Tandis que la question de la thématique des perturbateurs endocriniens se fait de plus en plus présente sur la scène médiatique, l’attente entourant l’approbation par les Etats membres des critères de définition proposés en juin 2016 par la Commission européenne s’est muée en véritable suspens. En effet, voués à fonder la règlementation à venir sur les perturbateurs endocriniens, ces critères vont avoir un rôle primordial à jouer. C’est dans ce contexte que, le 4 juillet dernier, le suspens a pris fin par un vote positif des Etats membres. Ainsi, la France s’est rangée du côté de la Commission au grand dam de la Suède et du Danemark. Pour autant, le sort du texte n’est pas encore définitivement scellé, puisqu’il doit encore être examiné par le Conseil et le Parlement européen. Néanmoins, il se pourrait bien qu’à l’avenir, nous nous souvenions que la définition juridique des perturbateurs endocriniens est née un 4 juillet. Retour sur le contenu et les suites attendues d’un texte dont l’approbation marque, pour la Commission européenne « a great success ».

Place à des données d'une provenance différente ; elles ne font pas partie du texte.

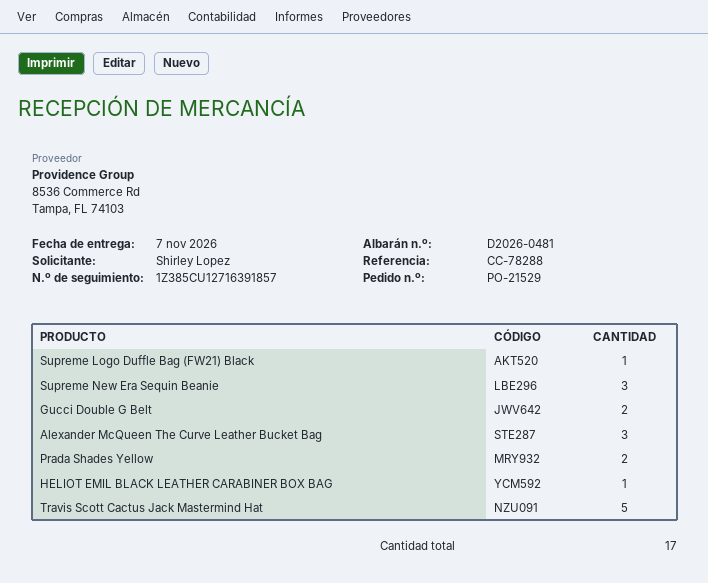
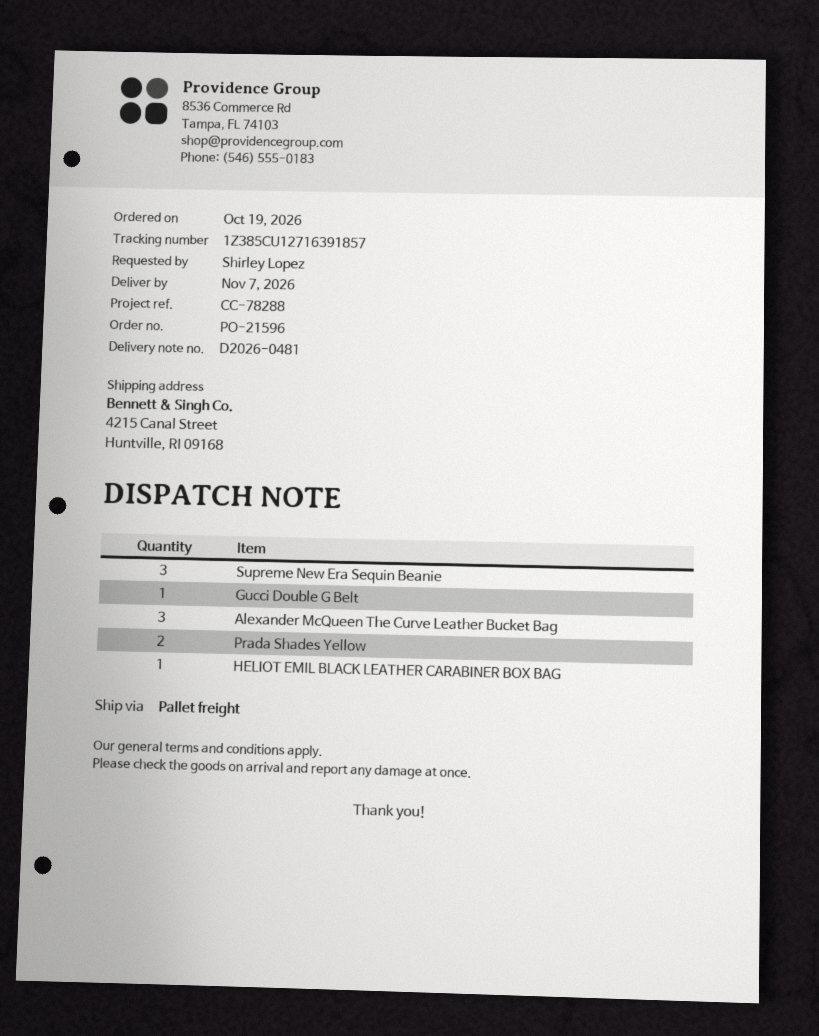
order number: PO-21529 -> PO-21596
Supreme Logo Duffle Bag (FW21) Black: 1 -> none
Gucci Double G Belt: 2 -> 1
Travis Scott Cactus Jack Mastermind Hat: 5 -> none

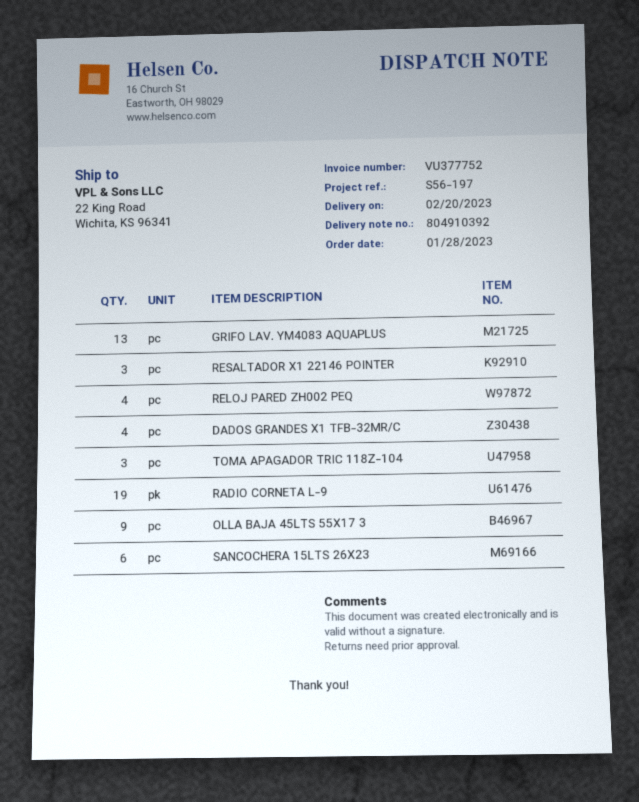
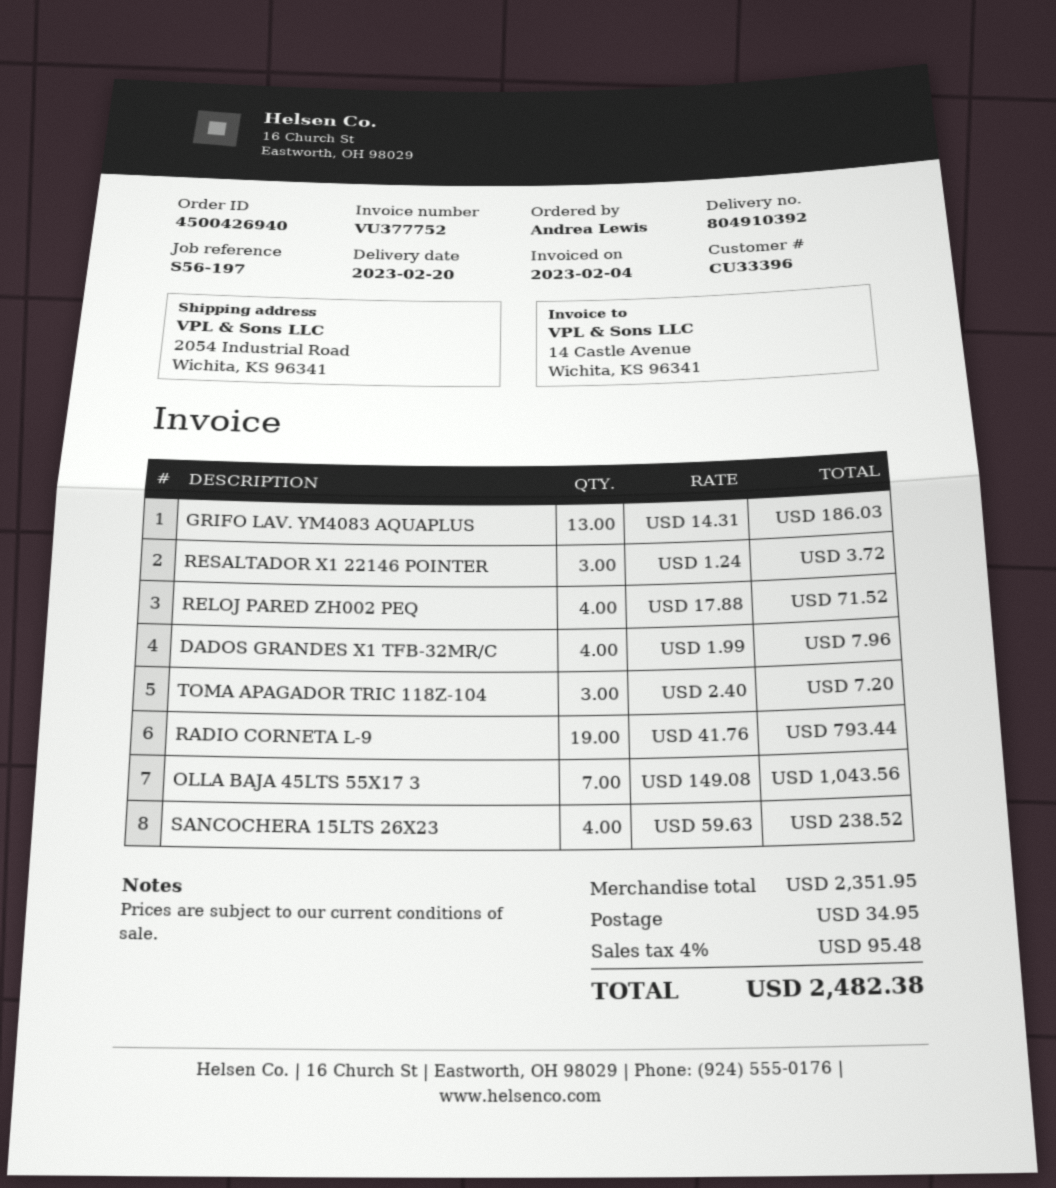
ship to: 22 King Road, Wichita, KS 96341 -> 2054 Industrial Road, Wichita, KS 96341
OLLA BAJA 45LTS 55X17 3: 9 -> 7
SANCOCHERA 15LTS 26X23: 6 -> 4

“A major step towards protecting citizens and environment”

C’est ainsi que la Commission européenne qualifie le vote d’approbation des Etats membres du 4 juillet dernier sur les critères de définition juridique des perturbateurs endocriniens. L’enthousiasme de la Commission est compréhensible dans la mesure où l’Union européenne est en attente d’une telle définition depuis près de quatre ans.

En effet, pour rappel, la Commission était tenue d’adopter les critères de définition des perturbateurs endocriniens depuis le 13 décembre 2013, en application Règlement (UE) n° 528/2012 du 22 mai 2012, concernant la mise à disposition sur le marché et l’utilisation des produits biocides. Or, il avait fallu attendre une condamnation (TUE 16 décembre 2015, Suède c/Commission, aff. T-521/14) pour obtenir les premiers projets en juin 2016.

Dès lors, pour les Etats membres, après un an de discussions et trois ans de retard, il s’agissait donc se positionner rapidement, les critères adoptés devant servir de pierre angulaire pour tous les autres pans réglementaires concernés par les perturbateurs endocriniens.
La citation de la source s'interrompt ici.